Some bills (maybe 1/7 of them) give module 'lxml.html' has no attribute 'entities'

Question

Some bills (maybe 1/7 of them) give module 'lxml.html' has no attribute 'entities'

demongolem opened this issue 5 years ago · 1 comments

I just downloaded all the bills using ./run govinfo --bulkdata=BILLSTATUS. Then, I went on to .run bills. I believe there are currently about 50,000 items to be processed from running it. About 7,300 them failed with exactly the same stack trace. Here it is at the bottom of this issue report.
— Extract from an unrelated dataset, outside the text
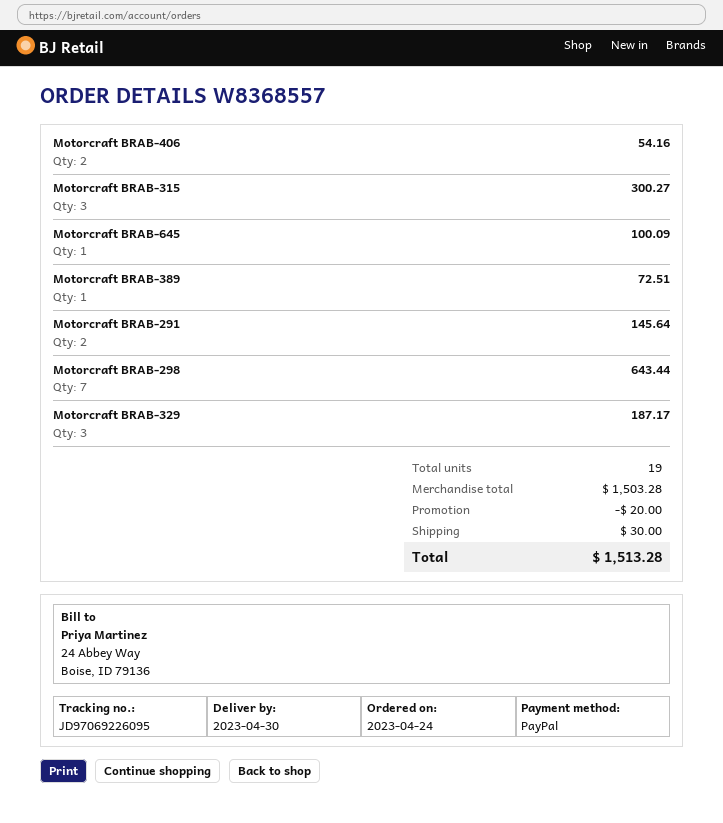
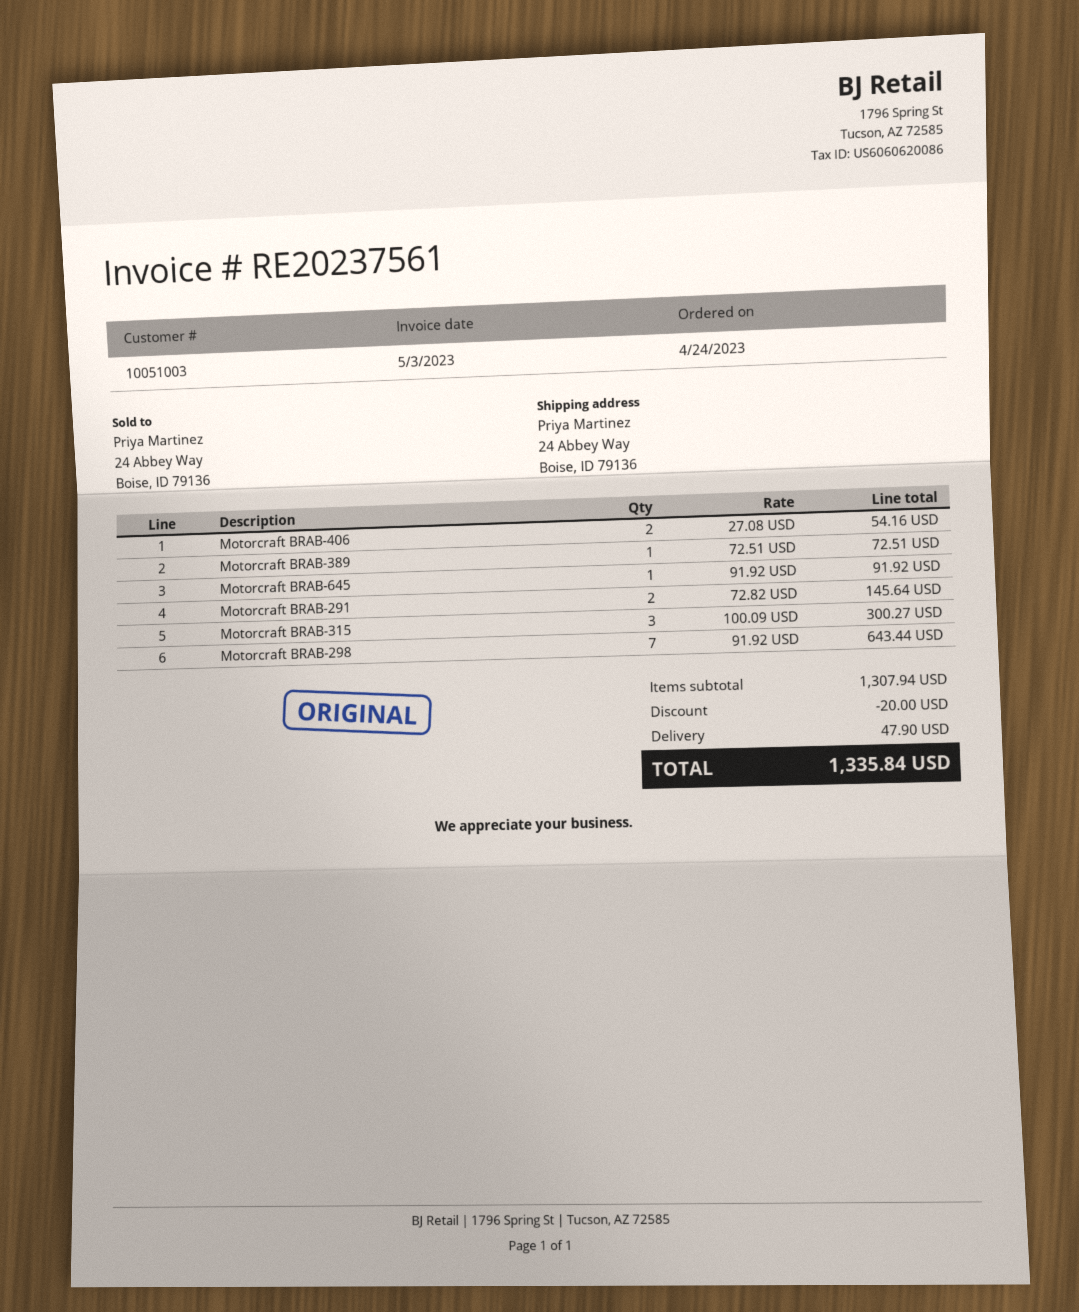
Motorcraft BRAB-645: 1 for 100.09 -> 1 for 91.92
Motorcraft BRAB-329: 3 for 187.17 -> none
subtotal: 1503.28 -> 1307.94
shipping: 30.00 -> 47.90
total: 1513.28 -> 1335.84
The files are scattered among type (hconres in this case) session (113 in this case). I validated a few of the xml files that were returned from the govinfo run and they we valid and they looked good. This leads me to believe that (and this is my guess) there are certain documents with characters perhaps or something of that sort which cause the error to arise. I will look more into it, however perhaps others have insight into what is going on. Hey, this might just be a problem with me using Python 3 and difference between str and bytes in Python 2 and Python 3. However, so far, I have gotten it to work with Python 3 (work I can share at some point if my version ever fully works).

[hconres25-113] Exception:

Traceback (most recent call last):

File "/home/gwerner/from_greg/congress/tasks/utils.py", line 178, in process_$
results = fetch_func(id, options, *extra_args)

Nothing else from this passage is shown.